Penelitian tentang efek antioksidan vitamin E pada hewan percobaan menggunakan dosis vitamin E berdasarkan berat badan hewan percobaan atau jumlah vitamin E yang dicampurkan dalam diet. Sureda (2005) menunjukkan bahwa pemberian vitamin E memberikan perbaikan pada eritrosit, limfosit, tetapi tidak pada neutrophil. Lipid dan zat asam thiobarbituric rekatif (TBARS) dalam plasma dan dalam serat otot pada tikus yang terbentuk dengan olah raga berat selama empat minggu dapat diturunkan dengan pemberian suplemen vitamin E. Verma et al., (2001) mendapatkan pemberian vitamin E 2 mg/hari per oral selama 45 hari mampu meningkatkan aktivitas enzim superoxide dismutase, glutathione peroxidase, dan catalase, serta menurunkan kadar MDA testis mencit yang dipaparkan aflatoksin 25 g/hari per oral selama 45 hari. Zhang (1997) meneliti pemberian vitamin E dengan dosis 2 mg/hari per oral selama 90 hari mampu menghambat terjadinya proses lipid peroksidasi, apoptosis, perubahan DNA, dan kanker pada ginjal mencit yang dipapari zat besi. Obianime; Roberts I.I (2009) mendapatkan adanya efek antioksidan yang sama antara vitamin C dan Vitamin E pada jaringan histologi ginjal dan testis mencit yang di papari kadmium. Dalam hal ini pemberian vitamin E 1,51 mg/hari peroral selama empat 30 hari dapat melindungi jaringan ginjal dan testis pada mencit yang terpapar kadmium yang dapat bertindak sebagai radikal bebas dan bersifat hepatotoksik.

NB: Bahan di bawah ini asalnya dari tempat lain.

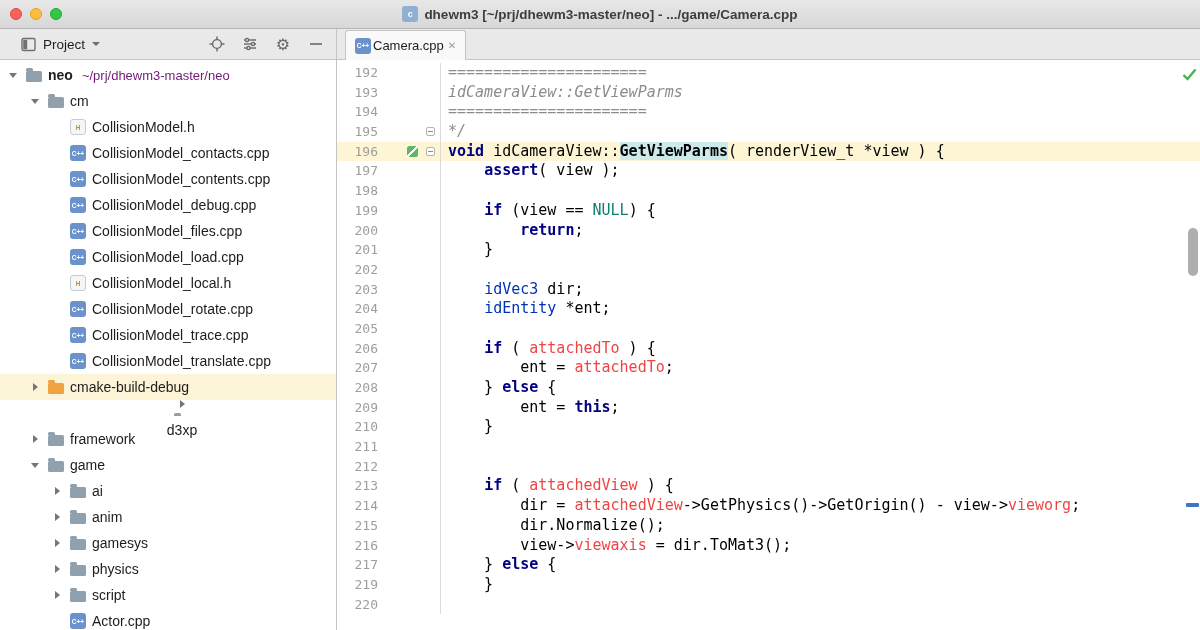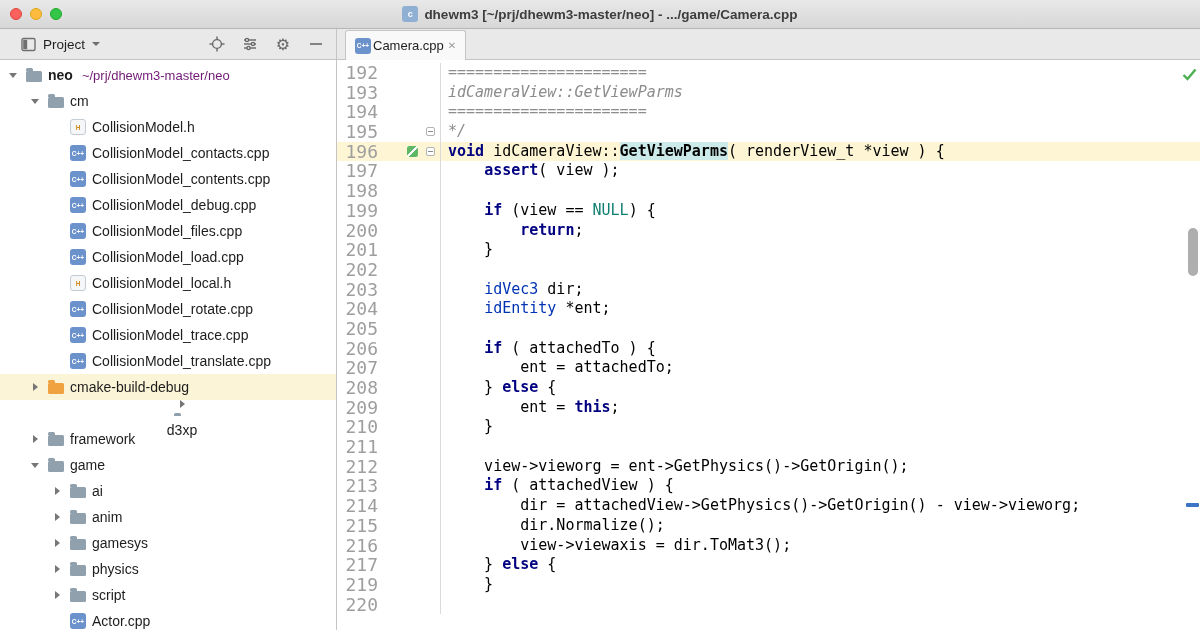--- a/index.html
+++ b/index.html
@@ -71,7 +71,7 @@
   .code-row{display:flex;height:19.7px;line-height:19.7px;}
   .code-row.hl{background:#fdf5d3;}
   .gutter{width:104px;min-width:104px;position:relative;text-align:right;
-    padding-right:62px;box-sizing:border-box;color:#9e9e9e;font-size:18px;
+    padding-right:62px;box-sizing:border-box;color:#9e9e9e;font-size:13px;
     border-right:1px solid #dadada;}
   .gmark{position:absolute;right:22px;top:4px;width:11px;height:11px;border-radius:2.5px;
     background:#5fb865;

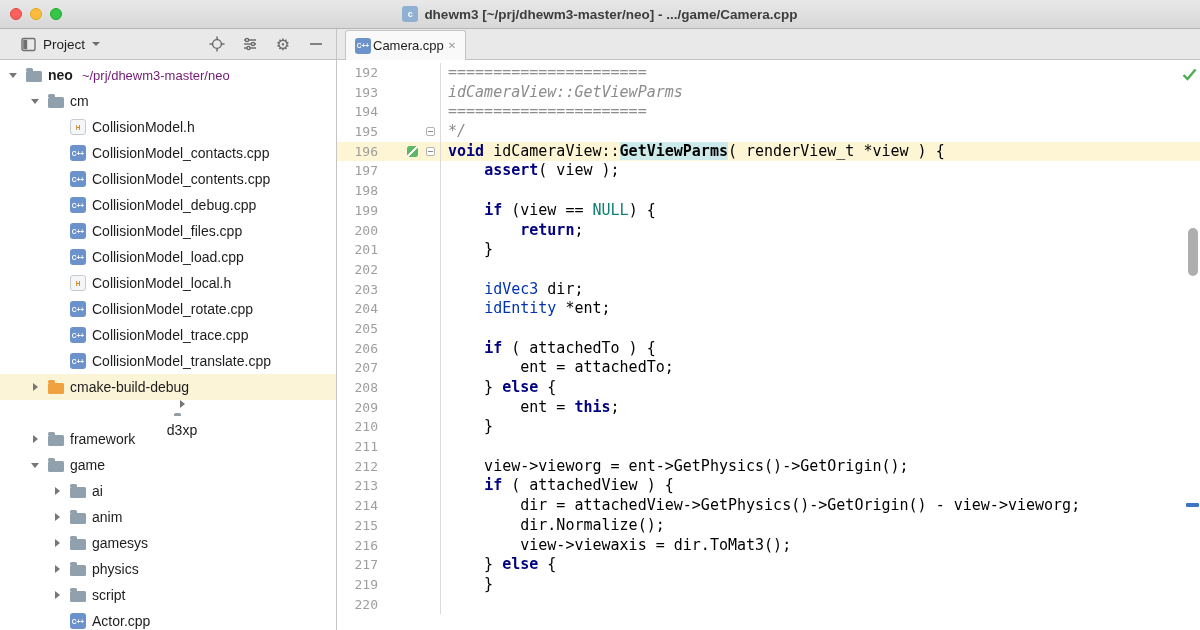--- a/index.html
+++ b/index.html
@@ -84,7 +84,7 @@
   .kw{color:#000080;font-weight:bold;}
   .cmt{color:#8c8c8c;font-style:italic;}
   .typ{color:#0033b3;}
-  .fld{color:#000000;}
+  .fld{color:#ef4444;}
   .mac{color:#0f7e71;}
   .hlid{background:#cdeaea;font-weight:bold;}
   .pl{}

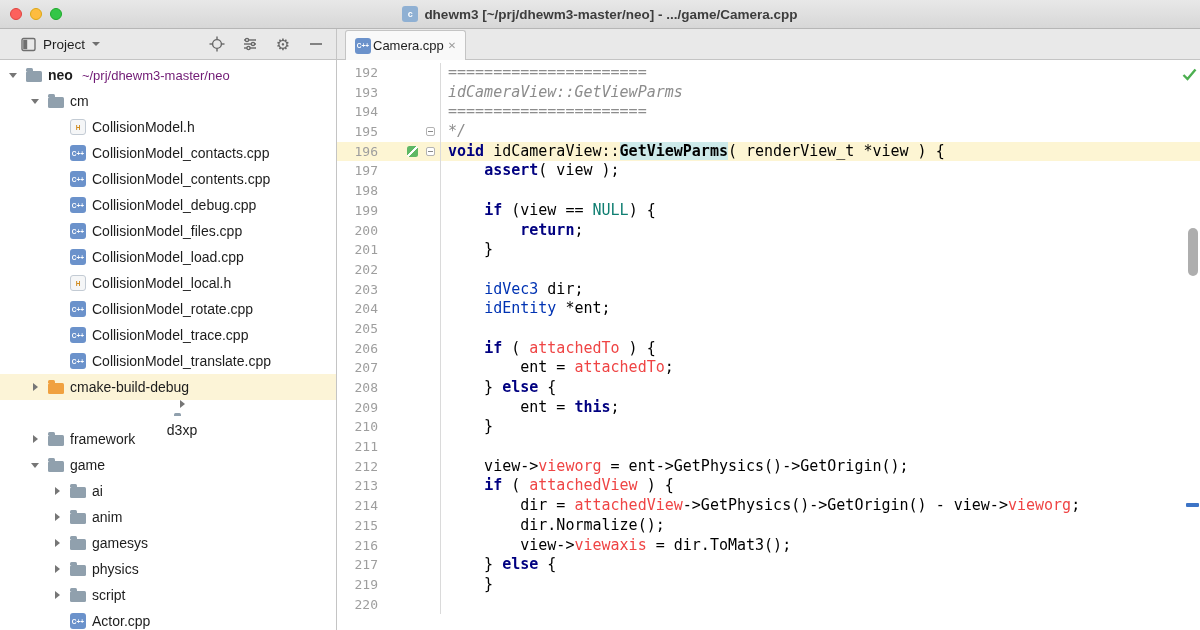--- a/index.html
+++ b/index.html
@@ -359,7 +359,6 @@
             </div>
             <div class="code-row">
               <div class="gutter"><span>212</span></div>
-              <div class="codecell"><span class="pl">    view-&gt;</span><span class="fld">vieworg</span><span class="pl"> = ent-&gt;GetPhysics()-&gt;GetOrigin();</span></div>
             </div>
             <div class="code-row">
               <div class="gutter"><span>213</span></div>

Secara klinis, vitamin E juga bermanfaat melindungi membran dasar glomerulus ginjal dan menghambat proses pengentalan darah (agregrasi platelet) (Saran et al., 2003). Jika kekurangan vitamin E, dapat terjadi nefritis dimana tubulus tidak dapat dilewati urine yang ditandai dengan degenerasi basal yang progresif. Jika hal ini berkepanjangan maka tubulus akan hancur, namun penambahan vitamin E akan memperbaiki kondisi ini. Vitamin E membantu sel bertahan hidup dengan penurunan kebutuhannya akan oksigen, mencegah jaringan parut dan kerusakan ginjal oleh karena bahan kimia beracun serta meningkatkan aliran urine (Crawford, 2010).